Paper in proceeding, 2023

There is a trend toward increased cyberattacks on vehicles. Aligned, forensics requirements and standards are emerging. Digital forensics refers to identifying, preserving, verifying, analyzing, documenting, and finally presenting digital evidence with high confidence in its admissibility, thus ensuring forensics soundness. However, current automotive regulations and standards, such as the United Nations Regulation No. 155 and the International Organization for Standardization standard 21434, provide no details or guidelines. Vehicular data is often extracted using tools unsuitable for digital forensics, thus lacking forensics soundness. The data storage is generally not resistant to tampering and often lacks adequate cybersecurity mechanisms.

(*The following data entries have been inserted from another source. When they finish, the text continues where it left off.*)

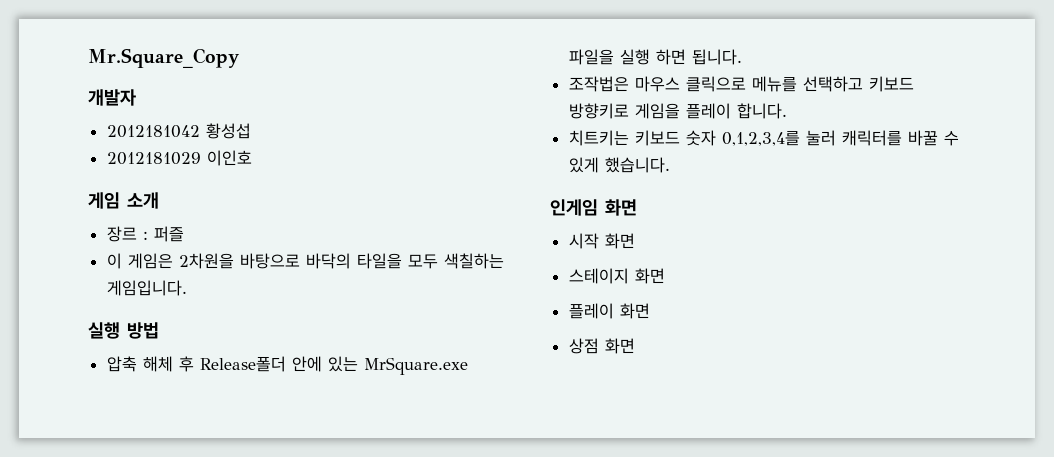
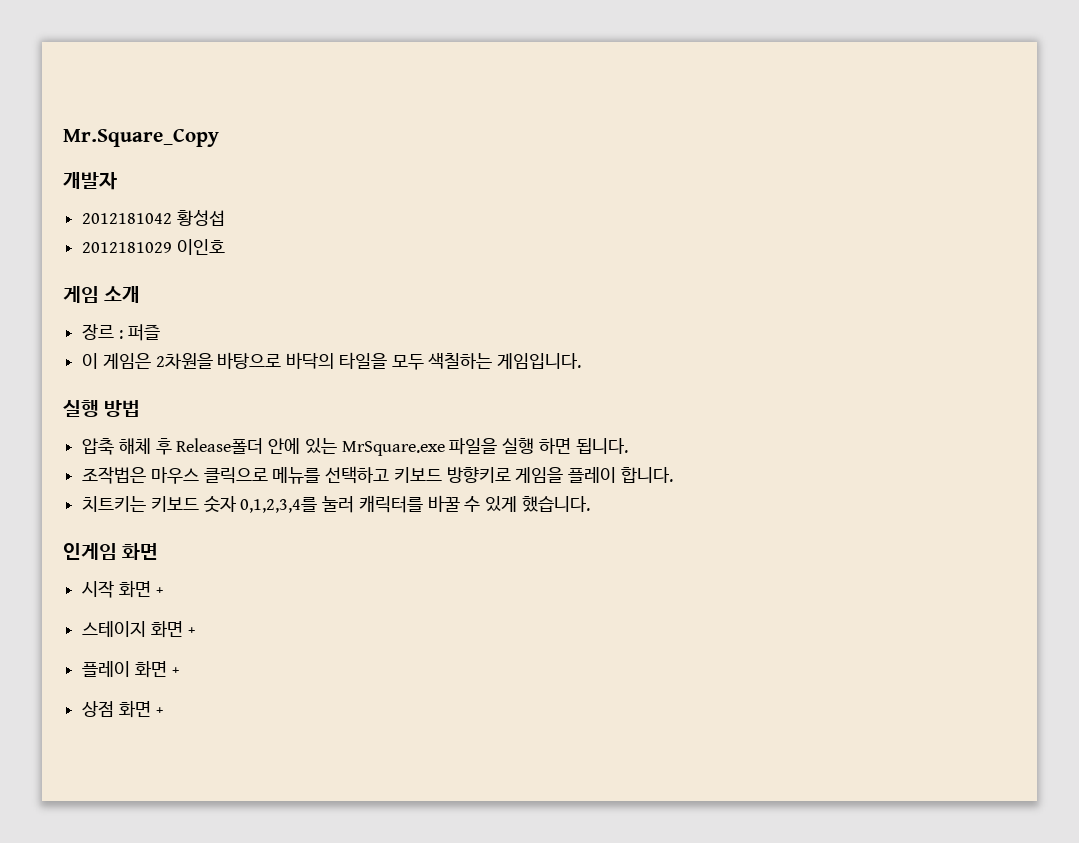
- 시작 화면
+ 시작 화면 +
- 스테이지 화면
+ 스테이지 화면 +
- 플레이 화면
+ 플레이 화면 +
- 상점 화면
+ 상점 화면 +

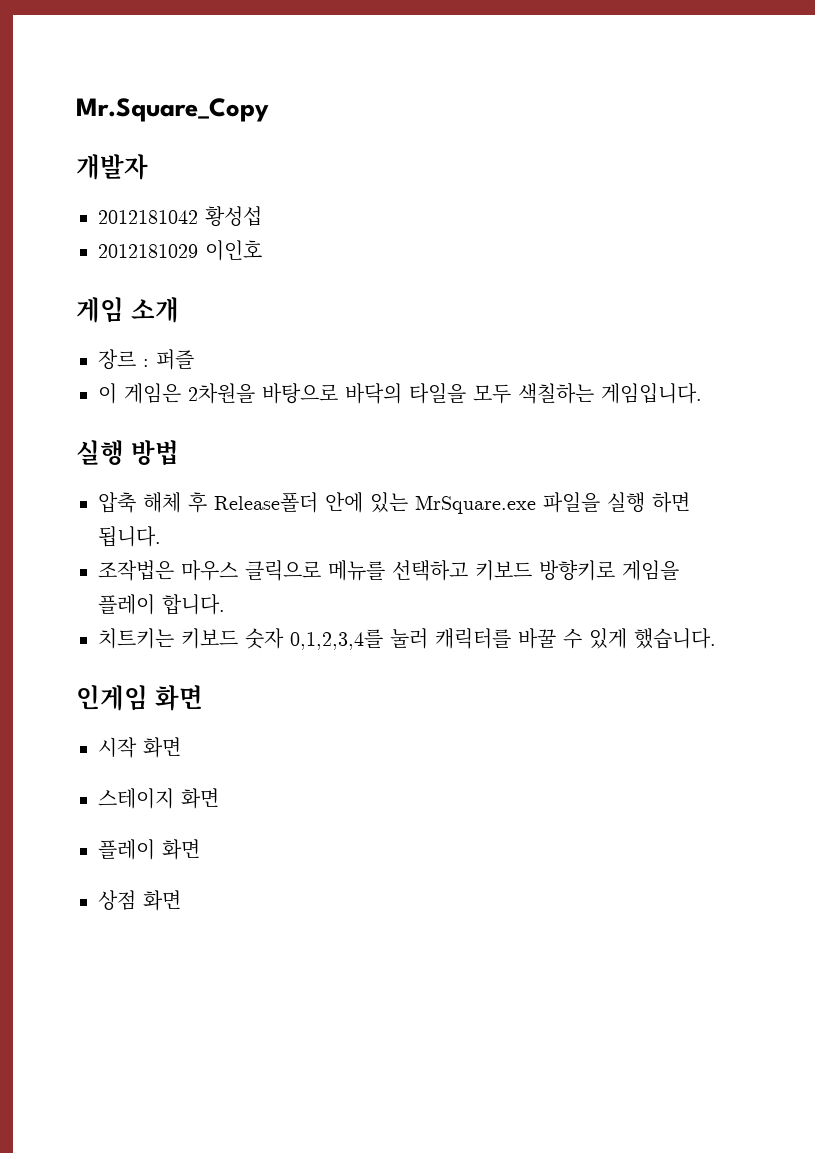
- 시작 화면 +
+ 시작 화면
- 스테이지 화면 +
+ 스테이지 화면
- 플레이 화면 +
+ 플레이 화면
- 상점 화면 +
+ 상점 화면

Digital forensics is a relatively new field within the automotive domain, where most of the existing self-monitoring and diagnostic systems only monitor safety-related events. To support a forensic investigation, automotive systems must be extended to securely log and store additional information, especially those related to security events. There is no standardization for automotive digital forensics that defines requirements, needed components, and techniques for the automotive domain. In this paper, we identify and propose requirements for automotive digital forensics and present the Automotive BlackBox, an architecture guiding the design of an automotive diaital forensic-enabled vehicle.